Where Obama takes positions that seem to be somewhat at odds with what Bush, McCain, or Clinton are calling for, there are three things to keep in mind: His differences all fall well within the logic of U.S. empire; they are overwhelmingly in the realm of how to get over with U.S. domination of the world; and in any case he has repeatedly made clear he would carry out the consensus decisions of the U.S. ruling class. Examine, for instance, the “debate” between Obama and Hillary Clinton over Clinton’s outrageous threat to “obliterate Iran.” Obama’s response was that this was “not the language we need right now.” But read on: he went on to say, “I think the Iranians can be confident that I will respond forcefully, and it will be completely unacceptable if they attack Israel or any other of our allies in the region, with conventional weapons or nuclear weapons.”

Through this so-called “debate,” terms are being defined here that it is a given that it would be right for the U.S. to launch a military strike on Iran. Obama is making clear he would be just as willing to attack Iran as Clinton is. And a whole upside-down story is being established of who is the aggressor in the Middle East, and the role of Israel as the U.S. attack dog in the region.

Paralysis and Hoping for Crumbs?
Or Bringing Forward Another Way?

In the course of engaging with our analysis, some have raised that building a revolutionary movement is not realistic, and instead the best we can hope for, and what we should focus our energy on, is working to get Obama elected so that at least there is a possibility of some relief for people.

Writing earlier in the campaign, commentator Andrew Sullivan made an argument to the ruling class and those who identify with them that, in the face of potentially destabilizing challenges, Obama could play an unique role channeling discontent into parameters acceptable to the system: “If you sense, as I do, that greater danger lies ahead, and that our divisions and recent history have combined to make the American polity and constitutional order increasingly vulnerable, then the calculus of risk changes. Sometimes, when the world is changing rapidly, the greater risk is caution. Close-up in this election campaign, Obama is unlikely. From a distance, he is necessary. At a time when America’s estrangement from the world risks tipping into dangerous imbalance, when a country at war with lethal enemies is also increasingly at war with itself, when humankind’s spiritual yearnings veer between an excess of certainty and an inability to believe anything at all, and when sectarian and racial divides seem as intractable as ever, a man who is a bridge between these worlds may be indispensable.” (“Goodbye to All That: Why Obama Matters,” by Andrew Sullivan, The Atlantic, December, 2007)

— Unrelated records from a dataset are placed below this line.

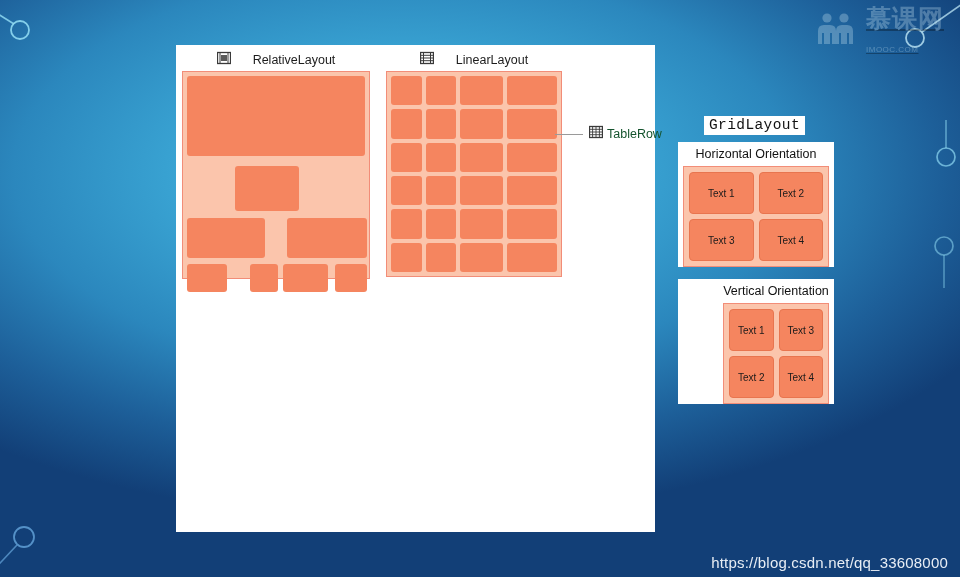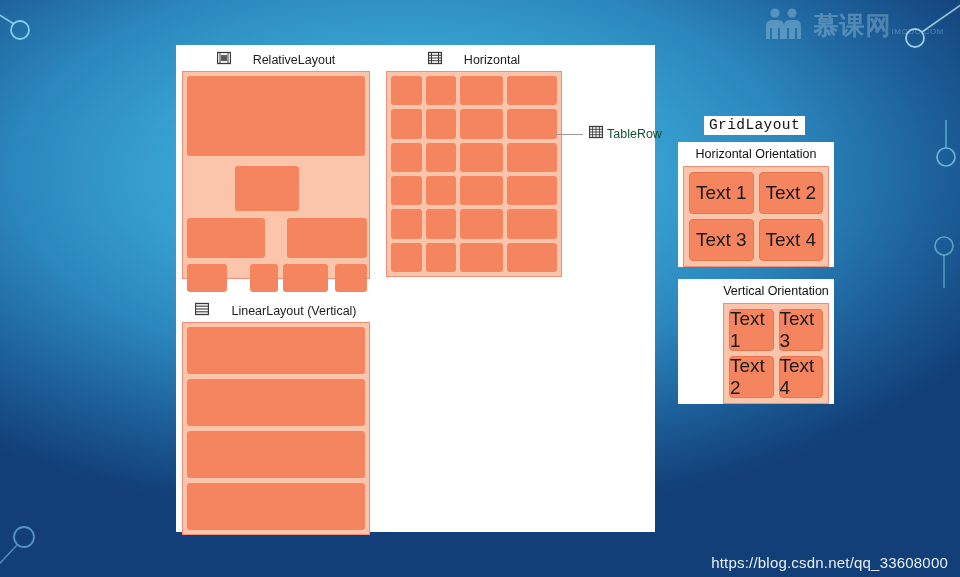"慕课网" .wm-text { flex-direction: row -> column; text-decoration: none -> underline }
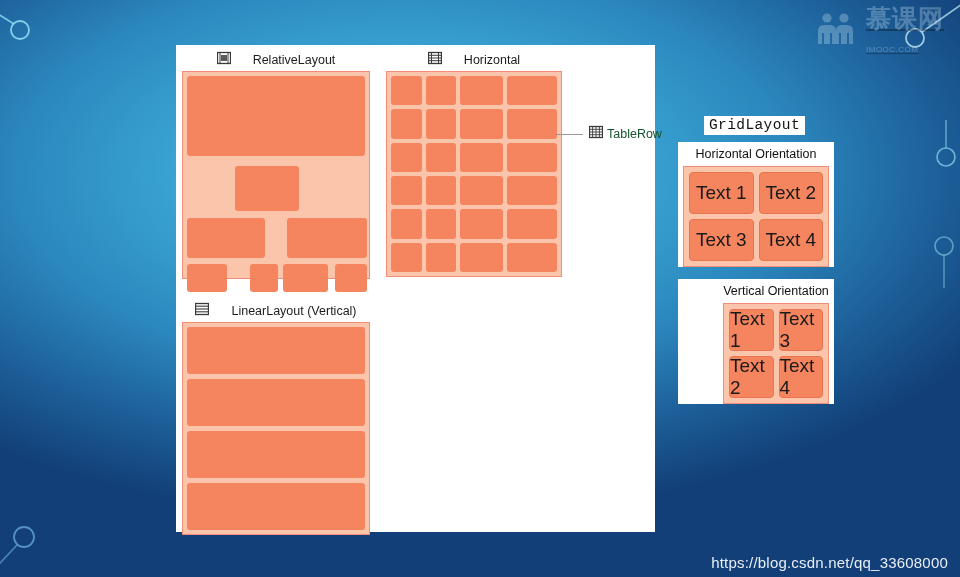"Horizontal" span.quad-title { text: Horizontal -> LinearLayout }
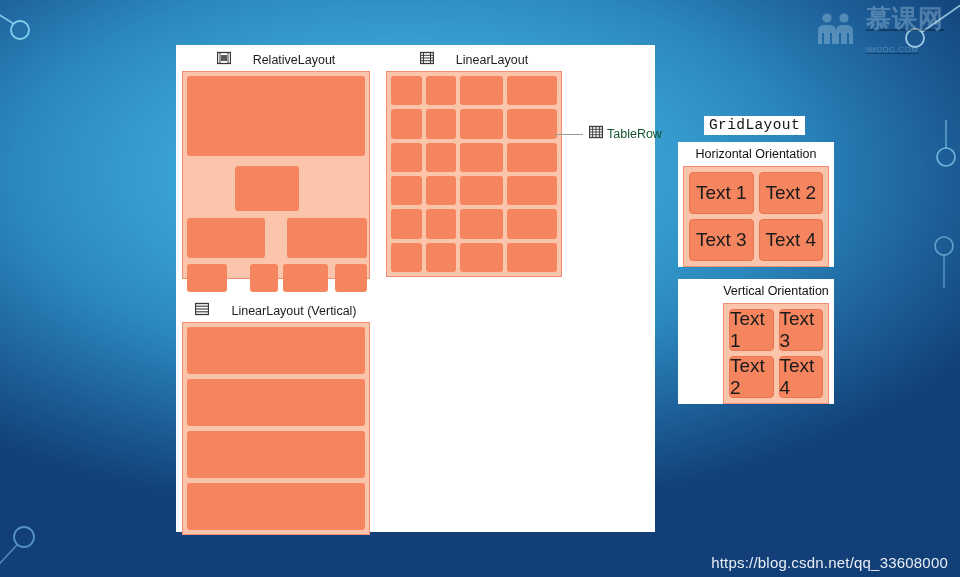"Text 1" .grid-cell { font-size: 19px -> 10px }
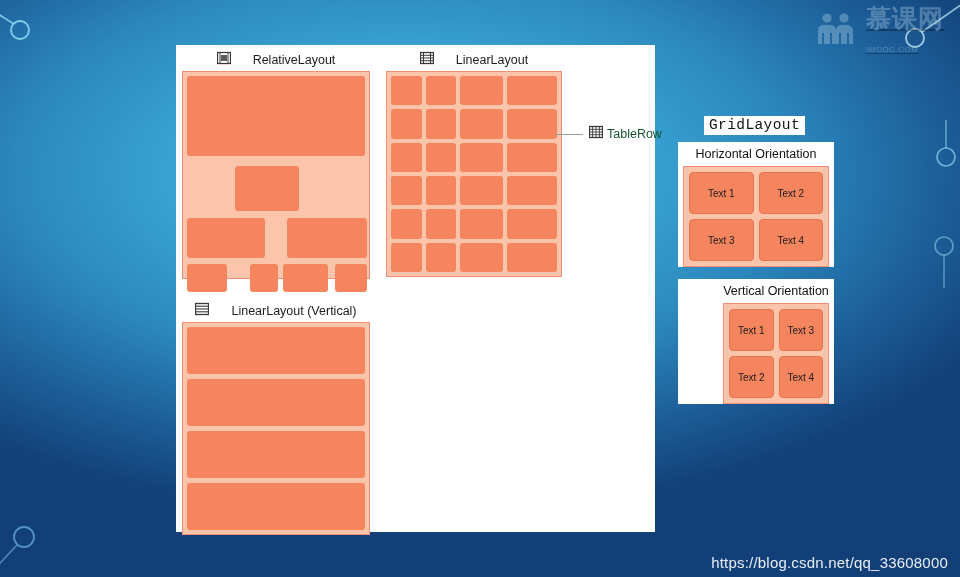"LinearLayout (Vertical)" div.quad { html: <div> <div> <span> <svg> <rect></rect> <line></line> <line></line> <line></line> </svg> </span> <span>LinearLayout (Vertical)</span> </div> <div> <div> <div></div> <div></div> <div></div> <div></div> </div> </div> </div> -> none }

Left to current trajectories, the polarization Sullivan is pointing to will lead to nothing good. But these great divisions Sullivan is pointing to do present critical challenges and opportunities to those who dream of, and demand, a better world.

This system does not have things all sewn up. Intense contradictions are simmering beneath the surface, and threatening to come to the surface. The rulers of this country are sitting on top of a potentially volatile situation, and a big part of Obama’s role is to rope people into working within the way things are, to bring people under the wing of the rulers—including people who are very dissatisfied with the direction of things.

Instead of chaining ourselves within the terms of this election, what is needed is a powerful movement of opposition to the whole direction this country is headed, standing with and starting from the interests of humanity and the need for revolution. That’s the only way real change can come about. And that requires breaking out of the whole logic and agenda of the Obama candidacy.

 

“If you try to make the Democrats be what they are not and never will be, you will end up being more like what the Democrats actually are.”